(Structured diff data)

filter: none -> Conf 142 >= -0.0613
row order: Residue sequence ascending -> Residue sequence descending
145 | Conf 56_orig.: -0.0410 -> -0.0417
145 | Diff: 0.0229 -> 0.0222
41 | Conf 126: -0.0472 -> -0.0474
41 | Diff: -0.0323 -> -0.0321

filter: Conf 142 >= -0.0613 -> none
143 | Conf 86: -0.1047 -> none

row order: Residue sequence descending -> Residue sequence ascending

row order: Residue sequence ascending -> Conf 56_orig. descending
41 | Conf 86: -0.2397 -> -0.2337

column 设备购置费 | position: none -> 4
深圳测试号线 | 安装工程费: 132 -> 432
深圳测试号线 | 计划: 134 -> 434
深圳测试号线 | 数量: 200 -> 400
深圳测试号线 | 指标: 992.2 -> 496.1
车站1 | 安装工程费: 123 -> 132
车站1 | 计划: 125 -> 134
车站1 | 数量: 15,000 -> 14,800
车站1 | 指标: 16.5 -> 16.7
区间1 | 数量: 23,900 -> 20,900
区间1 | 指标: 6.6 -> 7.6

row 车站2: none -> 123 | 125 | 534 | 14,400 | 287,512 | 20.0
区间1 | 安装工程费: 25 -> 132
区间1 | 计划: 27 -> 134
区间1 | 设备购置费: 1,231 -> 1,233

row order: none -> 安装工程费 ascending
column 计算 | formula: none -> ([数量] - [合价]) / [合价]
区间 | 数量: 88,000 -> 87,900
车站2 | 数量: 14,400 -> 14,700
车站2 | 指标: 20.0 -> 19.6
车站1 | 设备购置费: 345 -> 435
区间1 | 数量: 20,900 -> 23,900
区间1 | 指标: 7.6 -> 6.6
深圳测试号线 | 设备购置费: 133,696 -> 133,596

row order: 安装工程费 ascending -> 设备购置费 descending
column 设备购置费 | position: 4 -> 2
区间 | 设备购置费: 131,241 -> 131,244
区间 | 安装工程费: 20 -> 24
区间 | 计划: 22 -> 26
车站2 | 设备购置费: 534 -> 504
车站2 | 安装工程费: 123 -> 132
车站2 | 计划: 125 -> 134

■ **Directions for this task**
Where a line of the data contains "descending", include it in the tally, and answer with the tally alone.

■ **Answer to this task**
4